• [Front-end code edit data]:
····················

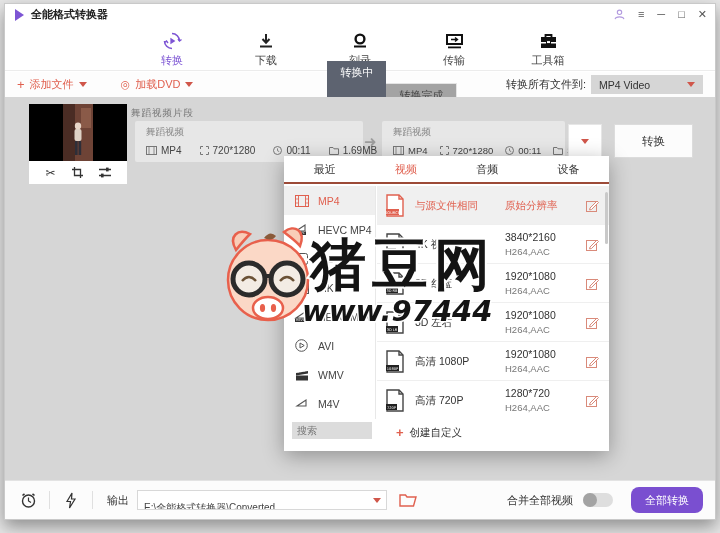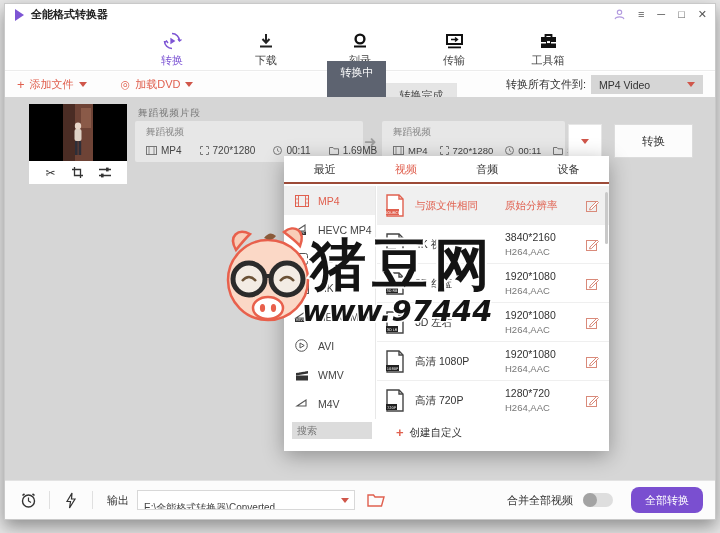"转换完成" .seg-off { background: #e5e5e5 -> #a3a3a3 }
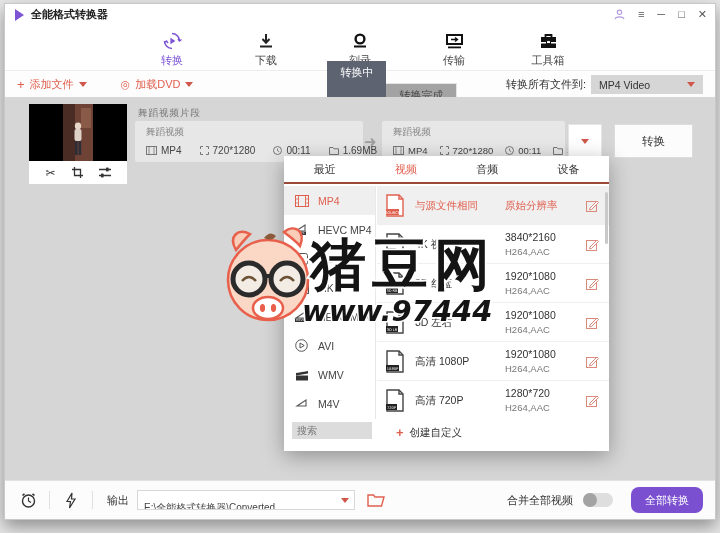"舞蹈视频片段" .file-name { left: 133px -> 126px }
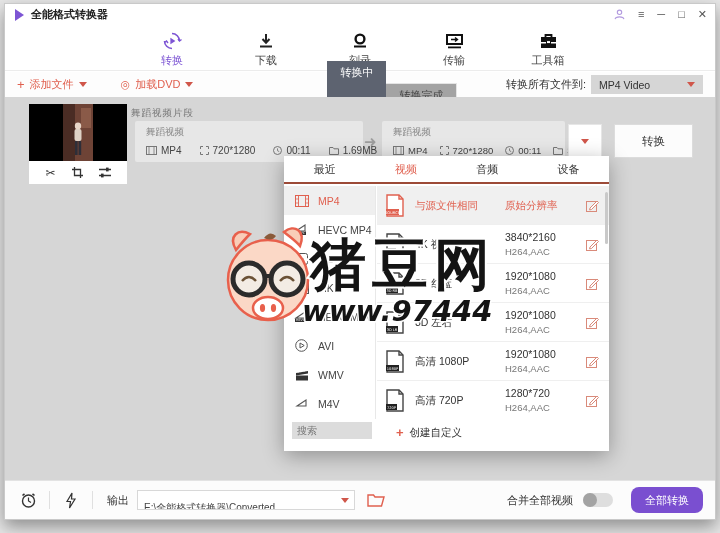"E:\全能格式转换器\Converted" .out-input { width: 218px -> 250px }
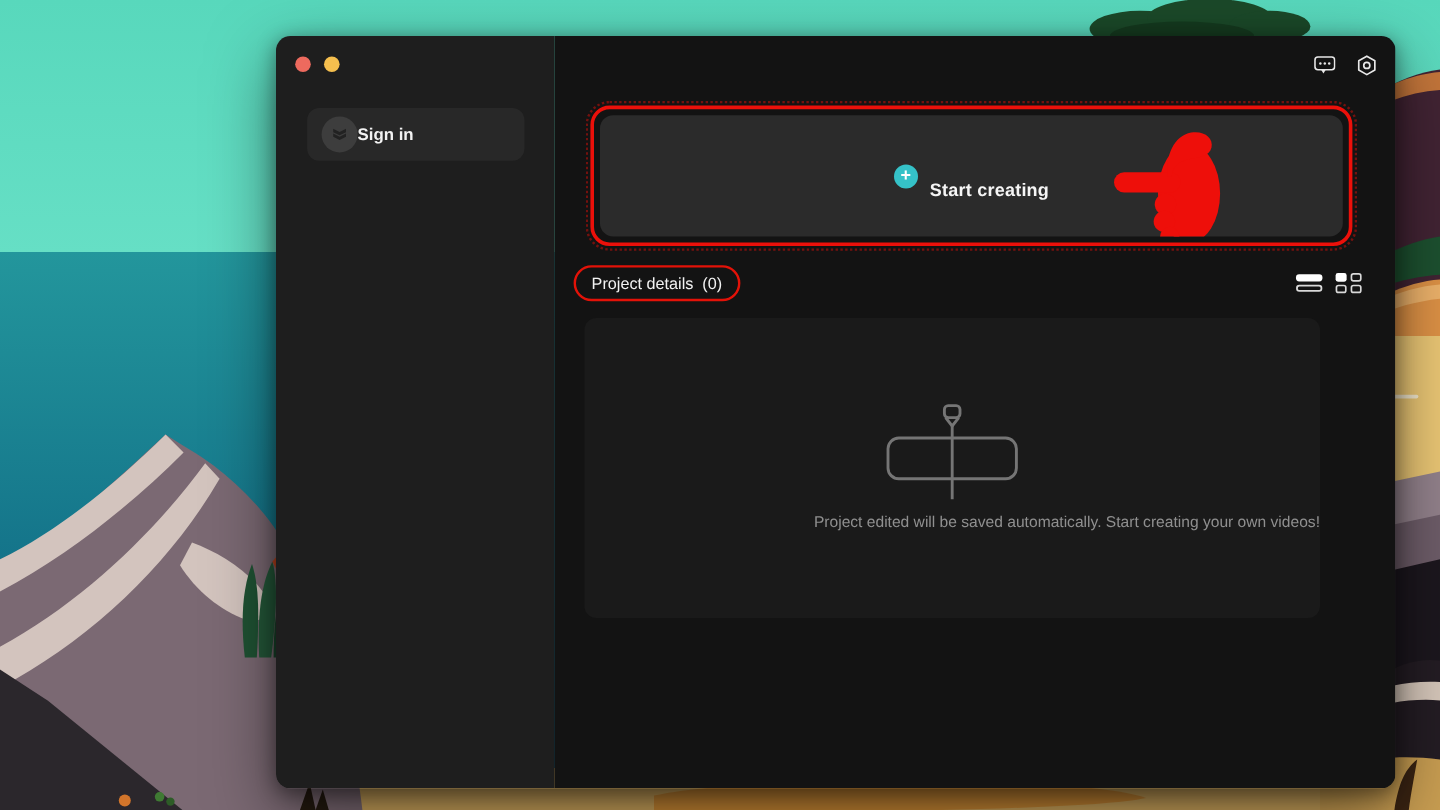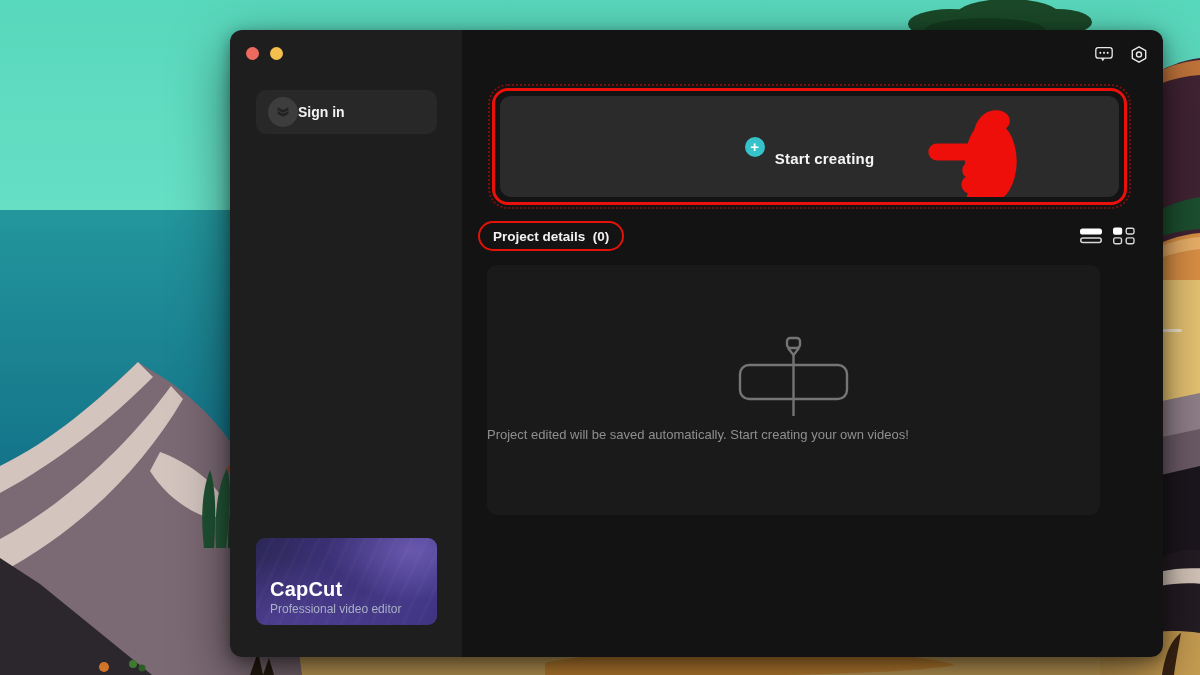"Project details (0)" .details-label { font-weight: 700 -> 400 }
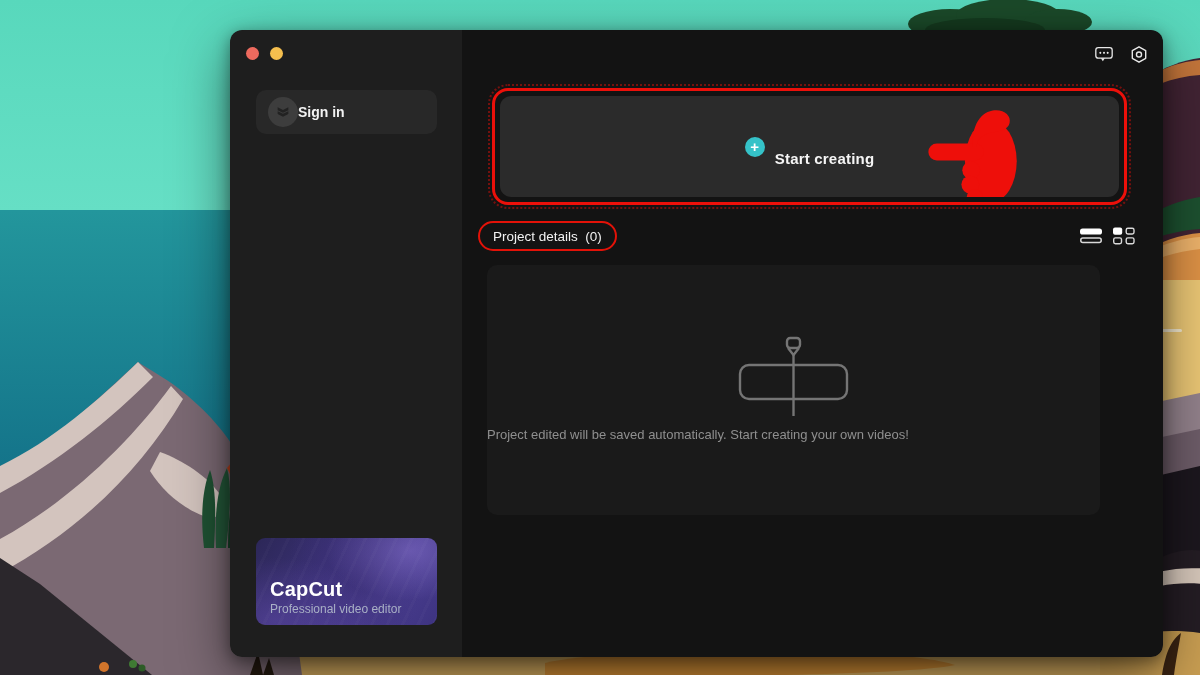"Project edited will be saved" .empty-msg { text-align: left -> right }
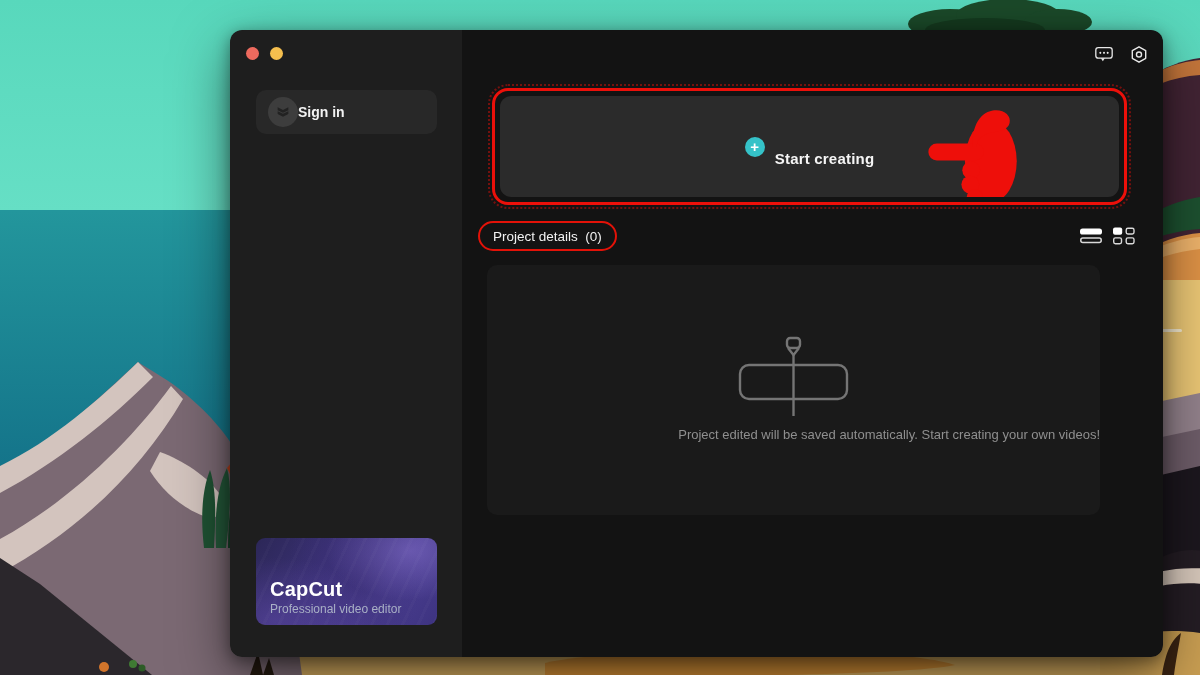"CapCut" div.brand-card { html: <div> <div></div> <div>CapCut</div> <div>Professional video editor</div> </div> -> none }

····················

• [Task to complete]: The entries are to be written out again exactly, though without any images.

• [Exercise output]:
"转换完成" .seg-off { background: #e5e5e5 -> #a3a3a3 }
"舞蹈视频片段" .file-name { left: 133px -> 126px }
"E:\全能格式转换器\Converted" .out-input { width: 218px -> 250px }
"Project details (0)" .details-label { font-weight: 700 -> 400 }
"Project edited will be saved" .empty-msg { text-align: left -> right }
"CapCut" div.brand-card { html: <div> <div></div> <div>CapCut</div> <div>Professional video editor</div> </div> -> none }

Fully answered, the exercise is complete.